ダーツコーナーへ戻ると、浅桜くんが皆渡くんにスローイングの指導をしていた。


「セットアップからフォロースルーまでの動作を、ひとつずつ意識するといいよ」


 わたしのときと同じように、皆渡くんの手を取ってそのフォームを矯正している。そう、浅桜くんにとっては単なる指導の一環なんだ。だからこそわたしは意識し過ぎないようにしなくちゃいけない。けれど、男の子がふたりきりで手を取り合いながらダーツをするのもどうかとは思うけれど。


「ふたりともおまたせー!」


 妖しい空気をかき消すように、瑞花が呼び掛けて続ける。


「浅桜くんに教えてもらってたの?」

「おう、やっぱ基本が大事だわ。優陽は名コーチだな」


 瑞花から飲み物を受けとった皆渡くんは、またその場でフォームの再確認を始めた。わたしも浅桜くんに駆け寄って飲み物を差し出す。


「さっきはごめんなさい。炭酸だけど大丈夫だった?」

「大丈夫だよ。
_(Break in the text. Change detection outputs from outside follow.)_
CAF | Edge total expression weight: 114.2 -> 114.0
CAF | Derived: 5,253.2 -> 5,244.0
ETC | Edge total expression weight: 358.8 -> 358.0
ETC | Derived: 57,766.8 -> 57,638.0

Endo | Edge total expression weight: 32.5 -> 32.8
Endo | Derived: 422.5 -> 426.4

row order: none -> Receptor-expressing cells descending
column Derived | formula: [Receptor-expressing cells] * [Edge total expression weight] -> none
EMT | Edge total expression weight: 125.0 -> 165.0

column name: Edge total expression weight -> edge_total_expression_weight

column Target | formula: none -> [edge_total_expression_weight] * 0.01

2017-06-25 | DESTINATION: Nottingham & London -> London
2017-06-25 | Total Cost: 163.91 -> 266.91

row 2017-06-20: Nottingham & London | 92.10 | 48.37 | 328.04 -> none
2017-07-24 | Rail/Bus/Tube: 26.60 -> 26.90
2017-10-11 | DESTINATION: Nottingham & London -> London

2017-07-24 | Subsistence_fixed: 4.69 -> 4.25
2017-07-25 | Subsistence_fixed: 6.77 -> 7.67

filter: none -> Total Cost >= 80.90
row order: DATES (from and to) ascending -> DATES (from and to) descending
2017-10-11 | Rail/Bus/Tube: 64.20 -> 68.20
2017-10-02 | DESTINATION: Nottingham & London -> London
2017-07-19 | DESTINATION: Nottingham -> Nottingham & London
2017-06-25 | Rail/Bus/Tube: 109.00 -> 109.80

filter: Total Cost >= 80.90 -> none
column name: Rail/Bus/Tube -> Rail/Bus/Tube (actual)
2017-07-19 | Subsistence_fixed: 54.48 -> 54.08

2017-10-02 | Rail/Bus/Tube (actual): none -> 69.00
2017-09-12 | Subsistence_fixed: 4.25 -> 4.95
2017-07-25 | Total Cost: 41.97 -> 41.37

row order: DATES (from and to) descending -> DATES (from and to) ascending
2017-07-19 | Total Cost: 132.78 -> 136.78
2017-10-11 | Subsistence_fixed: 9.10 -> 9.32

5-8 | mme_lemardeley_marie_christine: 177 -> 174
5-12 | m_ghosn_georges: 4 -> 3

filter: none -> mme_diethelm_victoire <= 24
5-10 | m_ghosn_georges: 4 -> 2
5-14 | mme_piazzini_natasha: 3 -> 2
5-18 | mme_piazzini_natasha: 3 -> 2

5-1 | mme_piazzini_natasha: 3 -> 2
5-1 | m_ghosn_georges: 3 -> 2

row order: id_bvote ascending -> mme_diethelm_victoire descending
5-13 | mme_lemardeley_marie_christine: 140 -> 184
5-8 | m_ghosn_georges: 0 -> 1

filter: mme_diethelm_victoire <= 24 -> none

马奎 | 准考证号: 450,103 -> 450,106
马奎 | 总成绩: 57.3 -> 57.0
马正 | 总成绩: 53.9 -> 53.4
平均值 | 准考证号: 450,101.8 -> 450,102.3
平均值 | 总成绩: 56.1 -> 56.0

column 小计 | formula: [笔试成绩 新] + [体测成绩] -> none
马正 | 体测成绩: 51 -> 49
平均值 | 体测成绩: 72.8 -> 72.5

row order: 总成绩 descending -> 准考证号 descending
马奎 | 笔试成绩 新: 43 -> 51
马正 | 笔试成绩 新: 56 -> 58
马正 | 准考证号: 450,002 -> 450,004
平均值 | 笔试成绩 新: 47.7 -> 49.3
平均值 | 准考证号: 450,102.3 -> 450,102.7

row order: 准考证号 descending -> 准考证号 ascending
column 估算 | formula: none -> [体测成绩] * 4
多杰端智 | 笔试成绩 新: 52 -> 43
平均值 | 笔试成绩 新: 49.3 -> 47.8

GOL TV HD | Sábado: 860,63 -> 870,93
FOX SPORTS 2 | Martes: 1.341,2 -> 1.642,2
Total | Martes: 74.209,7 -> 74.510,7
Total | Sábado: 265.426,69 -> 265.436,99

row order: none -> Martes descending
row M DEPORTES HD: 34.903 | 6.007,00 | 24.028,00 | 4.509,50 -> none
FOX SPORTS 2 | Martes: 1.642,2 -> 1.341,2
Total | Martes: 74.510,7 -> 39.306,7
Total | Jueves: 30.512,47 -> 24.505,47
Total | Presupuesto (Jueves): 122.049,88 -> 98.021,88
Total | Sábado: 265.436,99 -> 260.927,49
悪いね、買いにいかせて」

「ううん、教えてもらってばかりじゃ、気をつかっちゃうもん」


 弱気な自分を吹き飛ばすような笑顔を携えて言葉を返す。


「ありがたく頂くよ。じゃあ記念すべき一投目を投げてみようか」

「うん!」


 変に自分を卑下するのはもうやめよう。今は素直にそう思えた。